Every trouble call or complaint helps us refine the product, process, or package. Our method relies on building a base of know-how, keeping doors open for customer plant tours, and supporting customer R&D as much as possible. Solutions never boil down to just selling more drums—real progress comes in helping users hit both safety targets and production output.
The chemical manufacturing field rarely gets attention for what runs smoothly. Most stories focus on failures, recalls, or regulatory shifts. Still, the story of a good peroxide product is told in years without major incidents, operators who finish jobs right the first time, and factory teams that trust the next drum as much as the last. 2,4-Pentanedione Peroxide stands as a testament to decades of careful improvement, knowledge passed down, and customers who keep coming back because confidence matters more than sales talk.

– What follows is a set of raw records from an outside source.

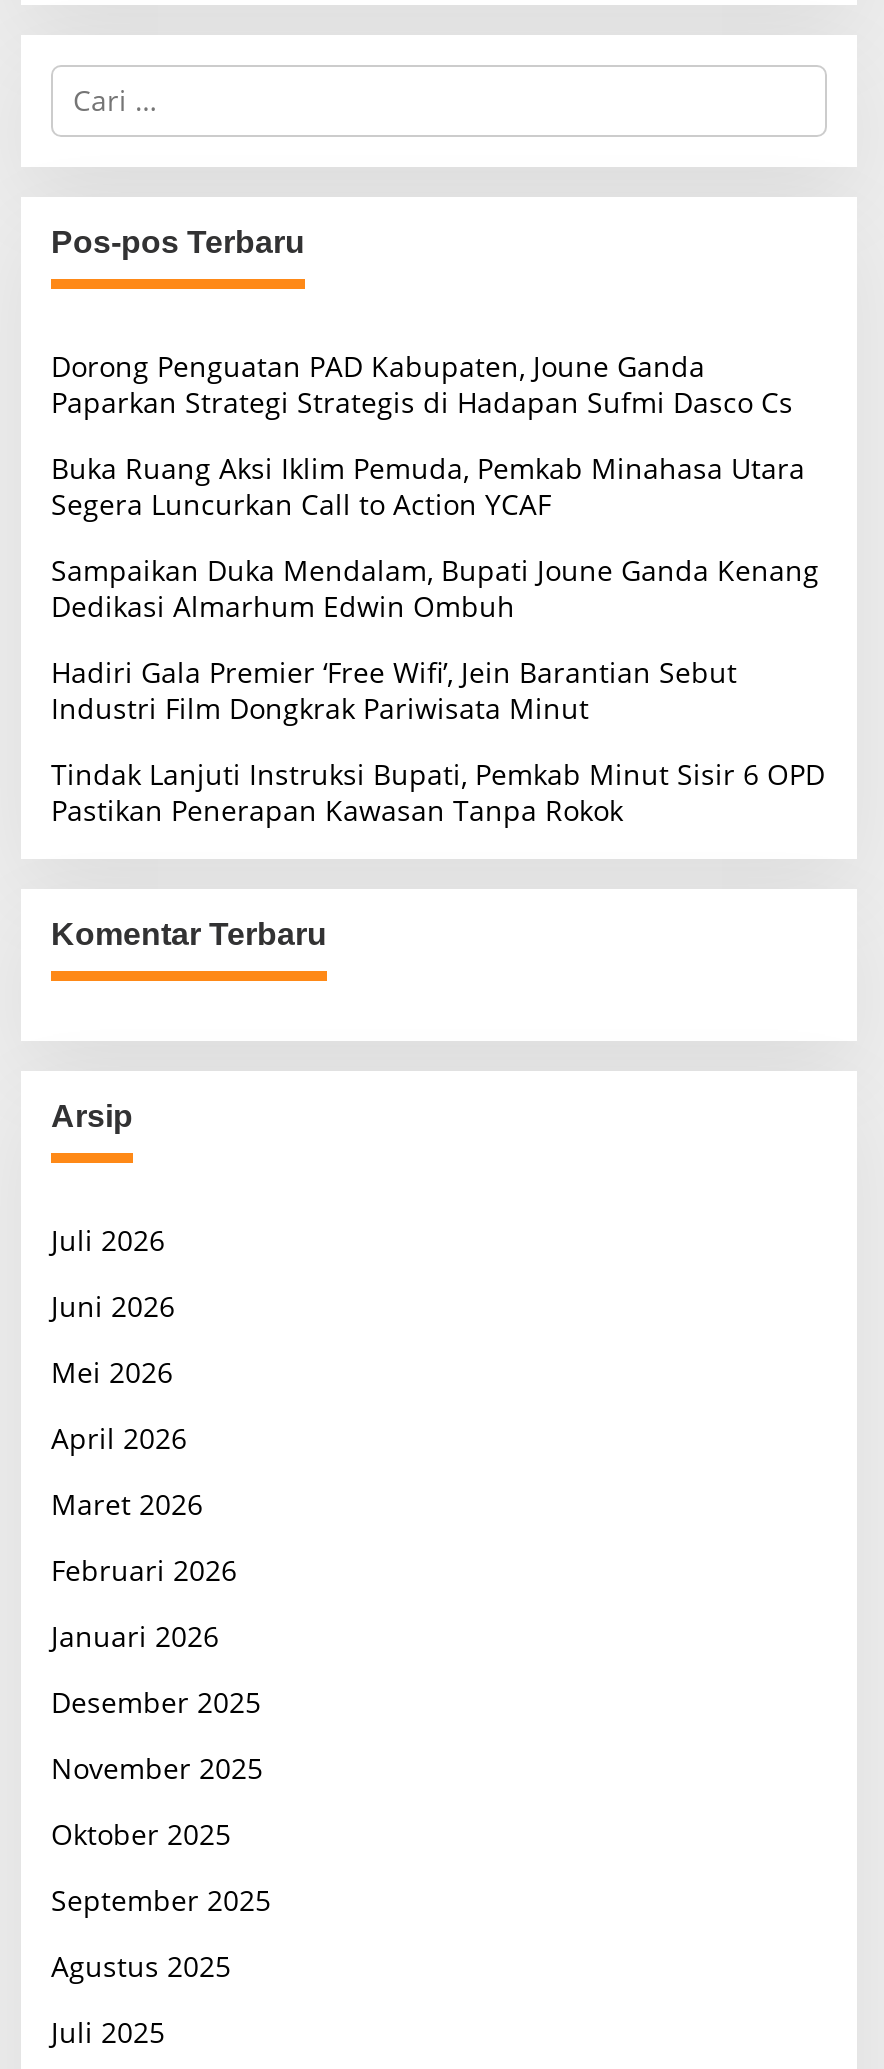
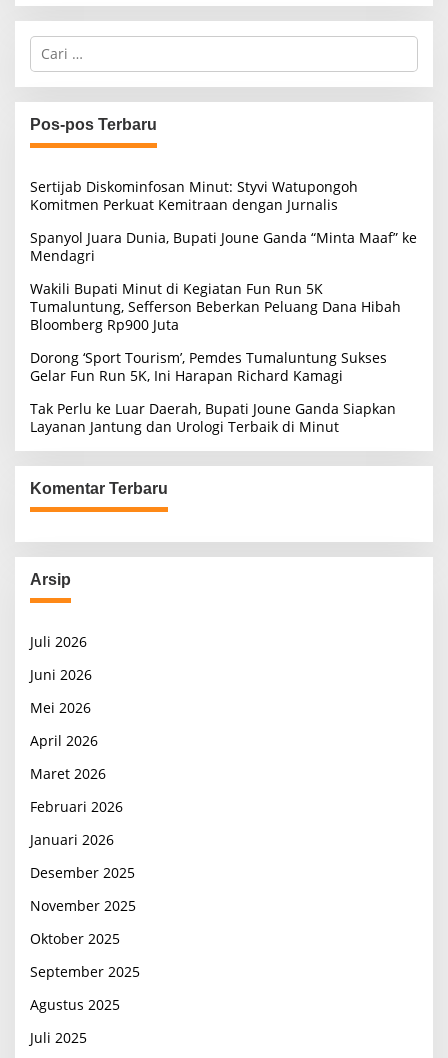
- Dorong Penguatan PAD Kabupaten, Joune Ganda
- Paparkan Strategi Strategis di Hadapan Sufmi Dasco Cs
+ Sertijab Diskominfosan Minut: Styvi Watupongoh
+ Komitmen Perkuat Kemitraan dengan Jurnalis

- Buka Ruang Aksi Iklim Pemuda, Pemkab Minahasa Utara
- Segera Luncurkan Call to Action YCAF
+ Spanyol Juara Dunia, Bupati Joune Ganda “Minta Maaf” ke
+ Mendagri

- Sampaikan Duka Mendalam, Bupati Joune Ganda Kenang
- Dedikasi Almarhum Edwin Ombuh
+ Wakili Bupati Minut di Kegiatan Fun Run 5K
+ Tumaluntung, Sefferson Beberkan Peluang Dana Hibah
+ Bloomberg Rp900 Juta

- Hadiri Gala Premier ‘Free Wifi’, Jein Barantian Sebut
- Industri Film Dongkrak Pariwisata Minut
+ Dorong ‘Sport Tourism’, Pemdes Tumaluntung Sukses
+ Gelar Fun Run 5K, Ini Harapan Richard Kamagi

- Tindak Lanjuti Instruksi Bupati, Pemkab Minut Sisir 6 OPD
- Pastikan Penerapan Kawasan Tanpa Rokok
+ Tak Perlu ke Luar Daerah, Bupati Joune Ganda Siapkan
+ Layanan Jantung dan Urologi Terbaik di Minut
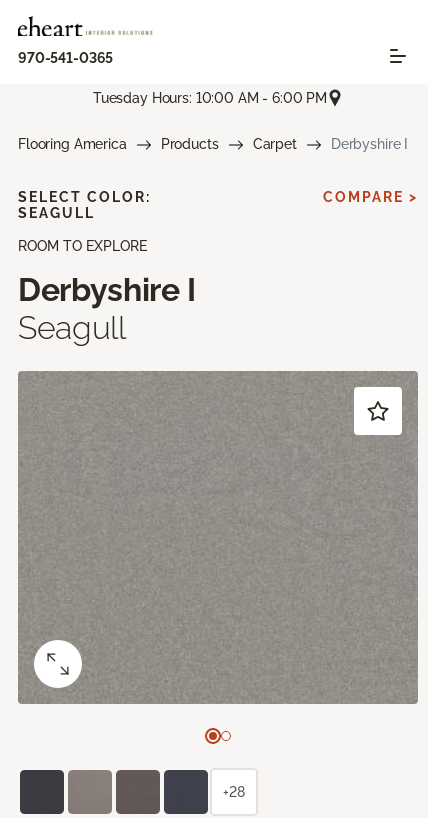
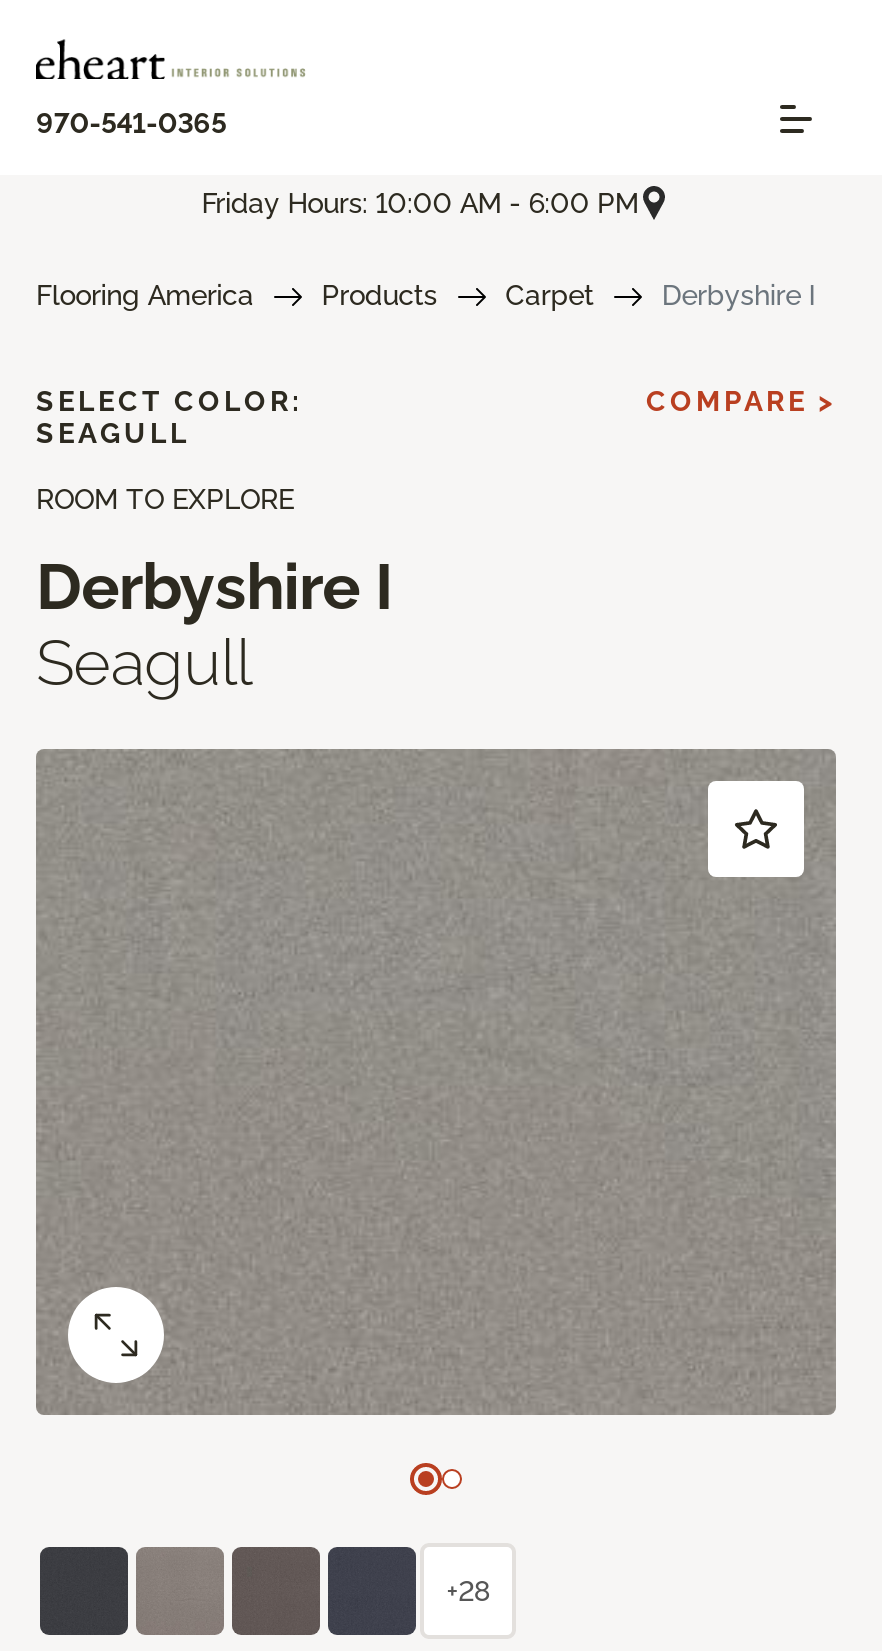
- Tuesday Hours: 10:00 AM - 6:00 PM
+ Friday Hours: 10:00 AM - 6:00 PM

What sets us apart’s not marketing but real reliability—batches kept in spec by hands-on process, product purity under constant review, and willingness to listen to the people who use these chemicals every day. As demand for performance, safety, and transparency keeps rising, we’ll continue leading from the production floor. What matters most to us is that the product we send out today works just as well—and as safely—as batches made years before.